# Builder



## HalloOtto (7. Feb 2016)

Hallo ich brauch dringend hilfe mit diese Aufgabe, Ich soll eine generische Methode entwickeln, die eine Liste mit beliebigen Objekten eines festen Typs auffüllt:
a) Java bietet keine Möglichkeit, ein Objekt eines generischen Typs zu erzeugen. Wir wollen deshalb ein Interface Builder<T> erstellen, welches eine Methode T build(int i) zur Verfügung stellt. Dieser Builder kann nun für einen entsprechenden Typ implementiert werden und in der build-Methode neue Objekte erzeugen.
b) Erstellen Sie nun eine Klasse MyCollections und darin eine Methode public static <T> void fill(List<T> list, Builder<T> builder, int count). Diese soll count viele neue Objekte vom Typ T in die übergebene Liste einfügen. Als Parameter soll der build-Methode der Index des aktuell zu erzeugenden Eintrags übergeben werden.
c) Testen Sie Ihre Implementierung aus Aufgabenteil b), indem Sie eine Liste vom Typ Integer mit den Zahlen 0-49 auffüllen lassen. Geben Sie den benötigten Builder als Lambda-Ausdruck an!

Habe leider überhaupt keinen Ansatz.
Bitte um Hilfe.
LG Otto


----------



## kneitzel (8. Feb 2016)

Also gewöhnlich wird vor einer Aufgabe auch das nötige Handwerkszeug durchgenommen. Daher würde ich mal schauen, was ihr zuletzt so an Themen hattet.

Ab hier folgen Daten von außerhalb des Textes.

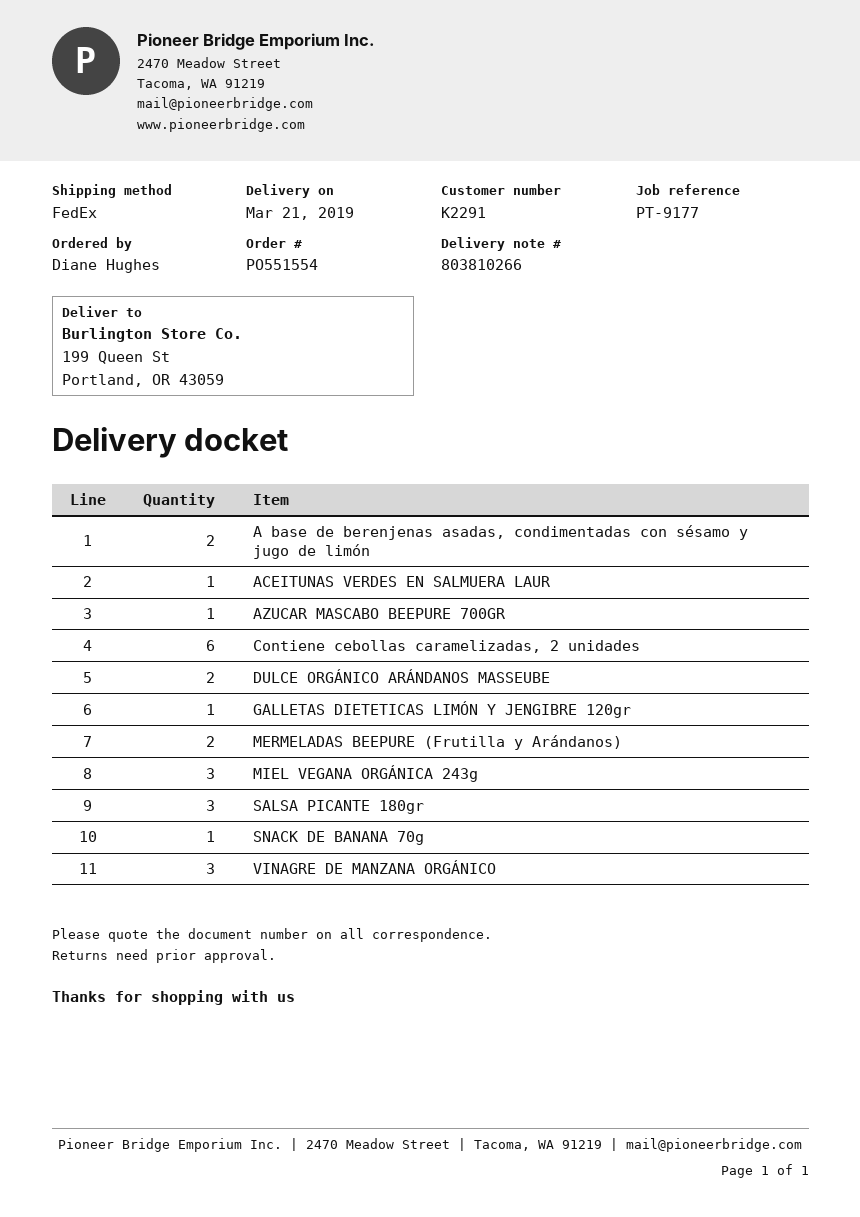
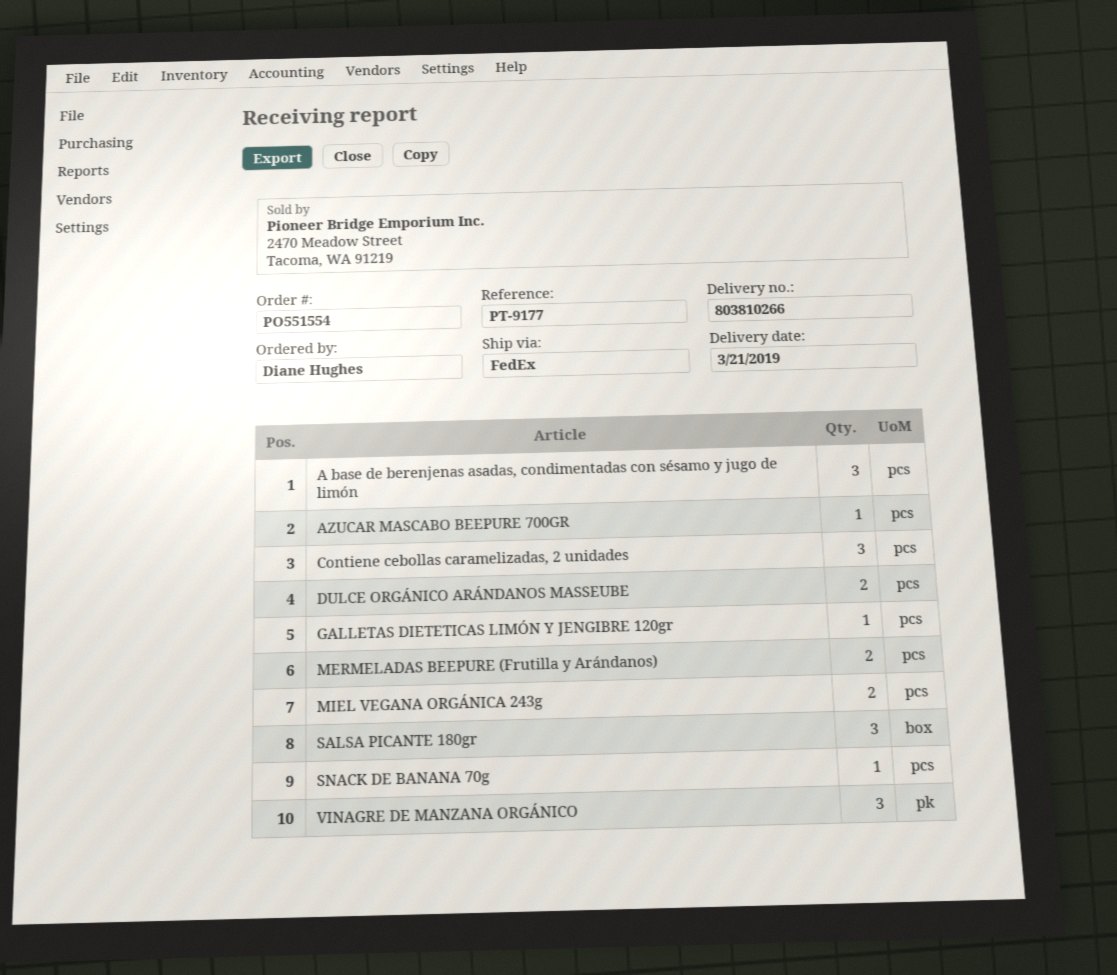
A base de berenjenas asadas, condimentadas con sésamo y jugo de limón: 2 -> 3
ACEITUNAS VERDES EN SALMUERA LAUR: 1 -> none
Contiene cebollas caramelizadas, 2 unidades: 6 -> 3
MIEL VEGANA ORGÁNICA 243g: 3 -> 2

Meine Erwartungshaltung wäre, dass ihr die Möglichkeiten von der Reflection behandelt habt.

Damit hast du jetzt ein Stichwort, nach dem Du suchen kannst.


----------



## Flown (8. Feb 2016)

Gib doch mal die Rümpfe an die du erhalten hast. Builder-Interface, MyCollection-Klasse + Methode und dann schauen wir mal wo es hapert.


----------



## kneitzel (8. Feb 2016)

Vergiss meinen Hinweis heute früh. Hab den Punkt a) nicht gut genug gelesen. Reflection ist natürlich Quatsch in dem Zusammenhang. Durch das Interface hast Du ja eine Funktion im Builder, der die Instanzen erzeugen kann und ich war einfach nur total auf der falschen Spur. Sorry für die Verwirrung.


----------



## HalloOtto (8. Feb 2016)

So also ich hab mal angefangen das gerüst zu bauen aber komme net weiter.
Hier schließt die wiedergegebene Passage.